Research on the multi-timescale optimization scheduling of direct air capture systems driven by renewable energy 可再生能源驱动的空气直接捕集系统多时间尺度优化调度研究

Carbon Capture Science & Technology

Pub Date : 2025-10-08 DOI: 10.1016/j.ccst.2025.100530

Lun Wang , Yuhang Liu , Zhanhai Li , Xilin Gu , Lijun Yu

The growing deployment of renewable energy sources (RES) often leads to large-scale curtailment. Direct air capture (DAC) systems—energy-intensive yet dispatchable and modular—offer a promising solution for consuming curtailment while enabling negative emissions. However, the integration of DAC with RES remains underexplored. Specifically, DAC systems lack sufficient flexibility to accommodate intermittent energy supplies, stemming from inadequate temporal resolution of operational strategies and overly rigid operational assumptions. Moreover, their operation relies on historical data, lacking real-time control and coordinated scheduling with power plants. To bridge this gap, this study proposes a multi-timescale optimization scheduling framework that enables minute-level real-time control of modular DAC systems co-located with RES power plants. The approach uniquely integrates transferable and curtailable flexible operation modes within a two-phase scheduling system—combining day-ahead planning with intraday rolling optimization—while incorporating power forecast data from RES plants to eliminate perfect-foresight assumptions inherent in retrospective optimization, thereby establishing the first implementable real-time controlled co-dispatch architecture for synergistic RES-DAC integration. A case study based on real-world data from an 850 MW wind farm demonstrates that this approach can reduce daily system operation costs by a factor of five, increase the utilization rate of curtailed electricity to over 90%, and capture 1.5 million tons of CO₂ annually. Collectively, these outcomes establish an effective scheduling solution for RES-DAC integration that simultaneously enhances environmental sustainability and economic returns.

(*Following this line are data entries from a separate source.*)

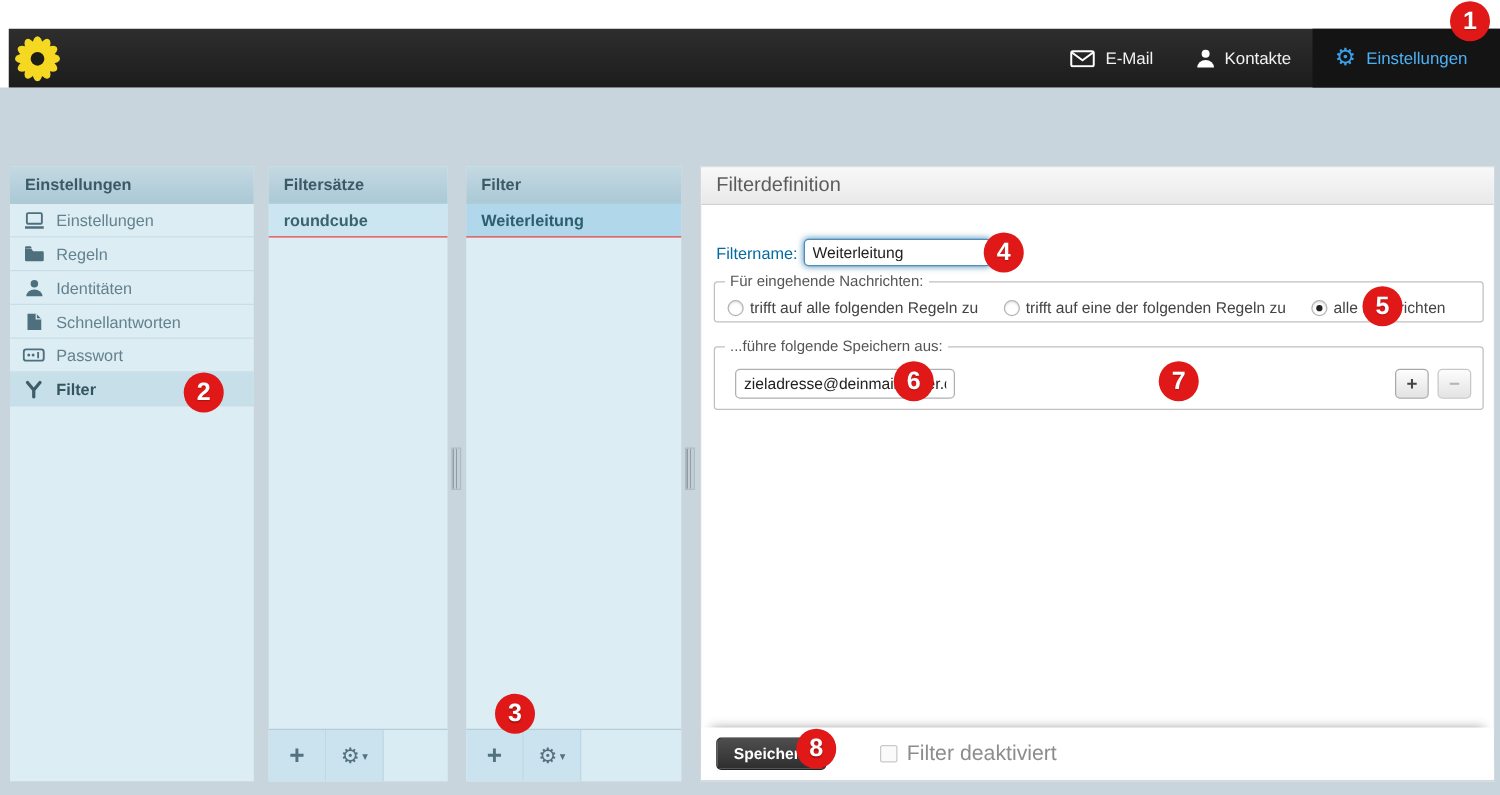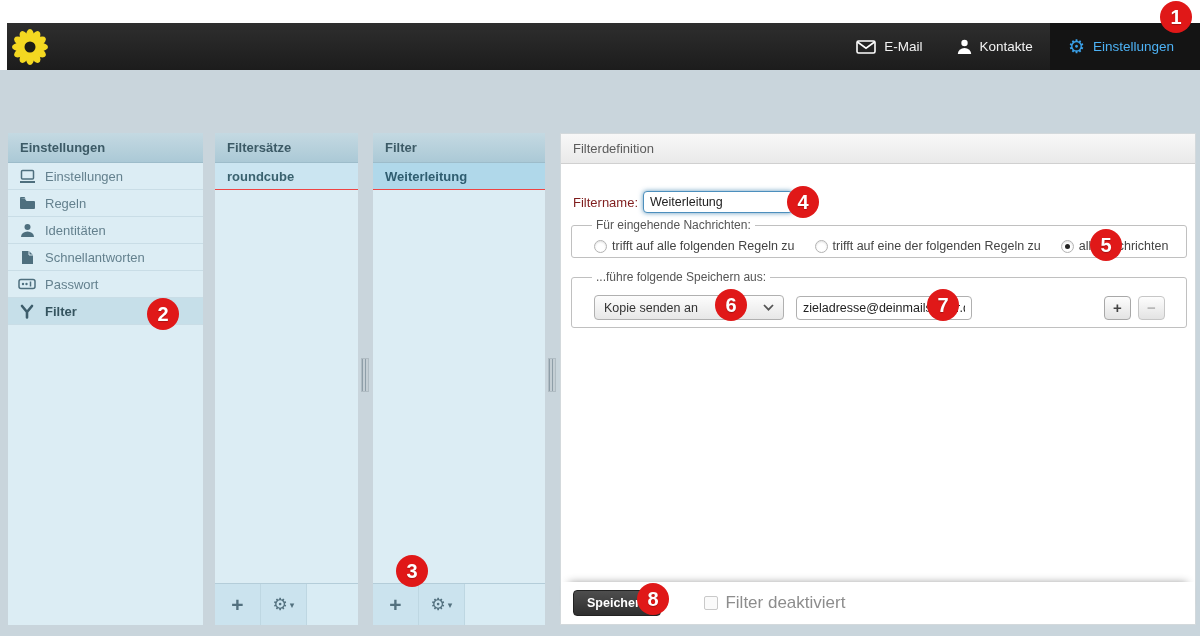"Filterdefinition" .main-header { font-size: 13px -> 16px }
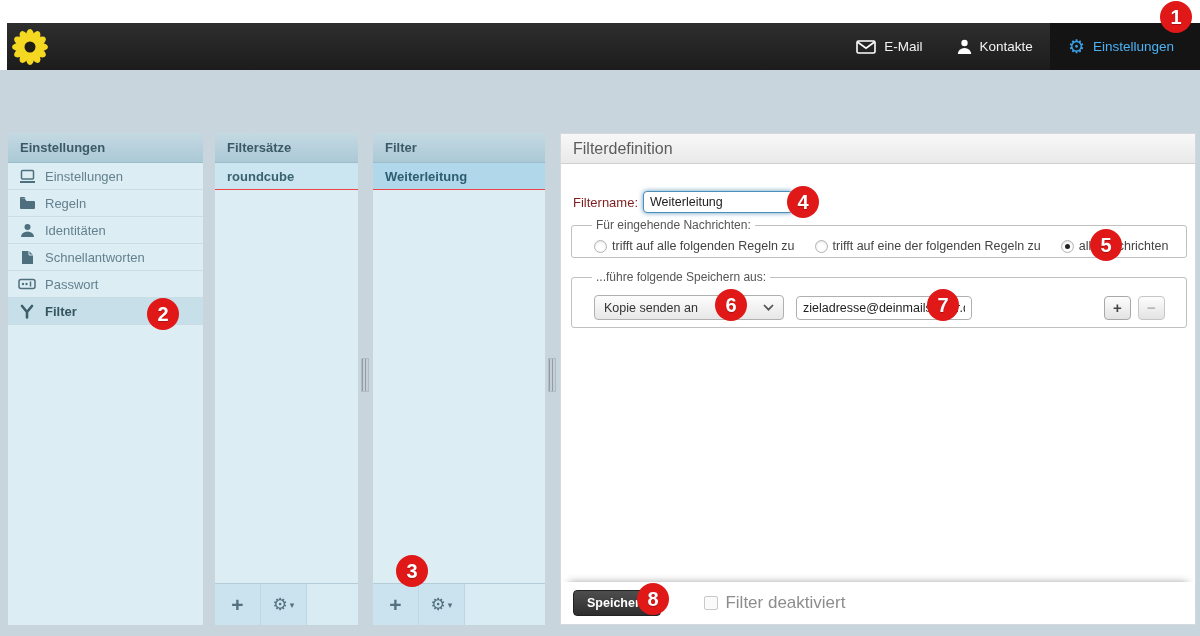"Filtername:" .filtername-row label { color: #7f1d1d -> #0369a1 }
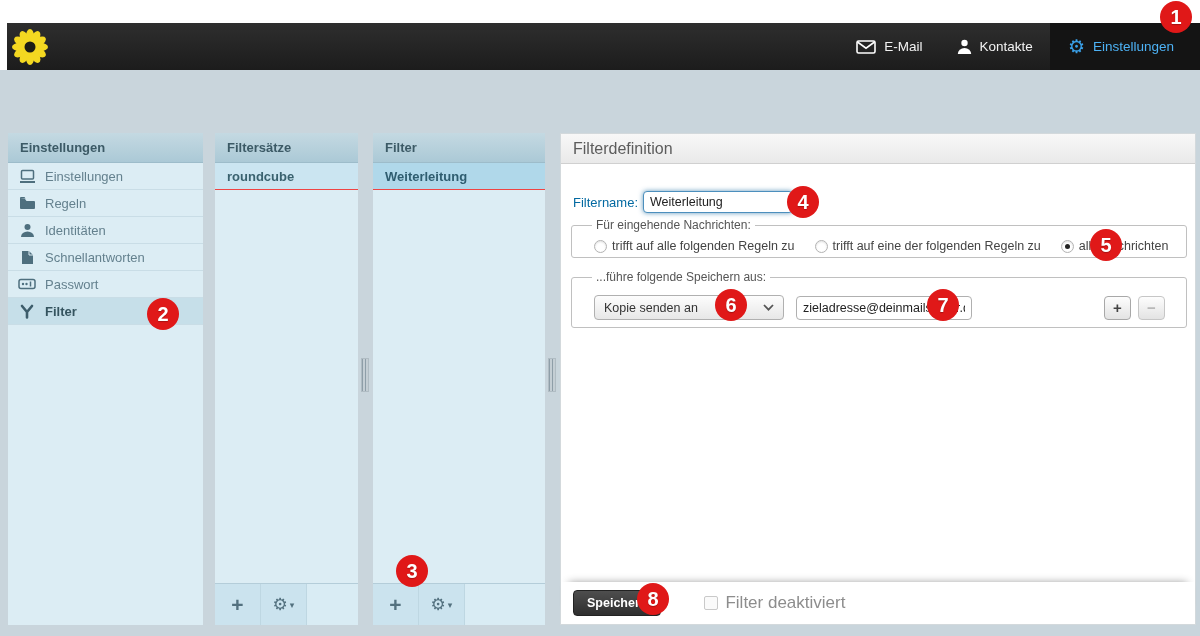"Für eingehende Nachrichten:" fieldset.grp { padding: 5px 16px 9px -> 5px 4px 9px }
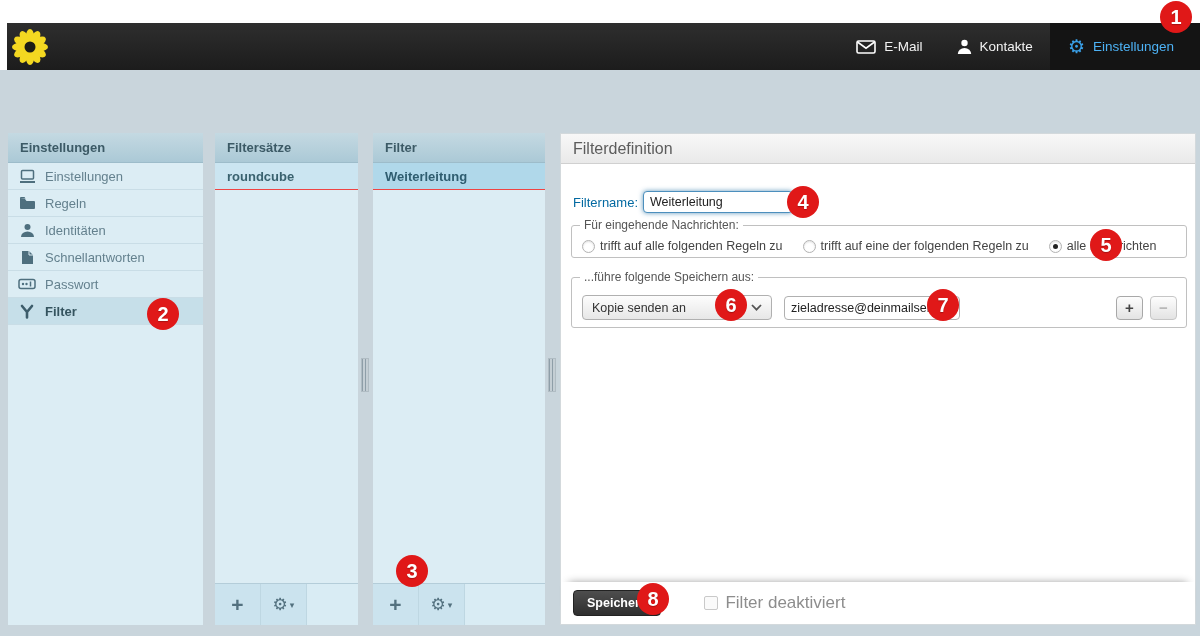"Kopie senden an" div.select-box { html: <div> <span>Kopie senden an</span> <span> <svg> <path></path> </svg> </span> </div> -> none }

不断增长的可再生能源（RES）部署往往导致大规模弃电。直接空气捕获（DAC）系统——能源密集型但可调度和模块化——提供了一种很有前途的解决方案，既能消耗弃风，又能实现负排放。然而，DAC与RES的集成仍未得到充分探索。具体来说，DAC系统缺乏足够的灵活性来适应间歇性的能源供应，这是由于业务战略的时间解决不充分和业务假设过于严格造成的。此外，它们的运行依赖于历史数据，缺乏实时控制和与电厂的协调调度。为了弥补这一差距，本研究提出了一个多时间尺度优化调度框架，该框架可以实现与可再生能源发电厂共存的模块化DAC系统的分钟级实时控制。该方法在两阶段调度系统中独特地集成了可转移和可缩减的灵活运行模式，结合了日前规划和日内滚动优化，同时结合了可再生能源电厂的电力预测数据，以消除回顾性优化中固有的完美预见假设，从而建立了第一个可实现的实时控制协同调度架构，用于协同RES- dac集成。一项基于850兆瓦风电场实际数据的案例研究表明，这种方法可以将系统的日常运营成本降低五倍，将削减电力的利用率提高到90%以上，并每年捕获150万吨二氧化碳。总的来说，这些结果为RES-DAC集成建立了一个有效的调度解决方案，同时提高了环境可持续性和经济回报。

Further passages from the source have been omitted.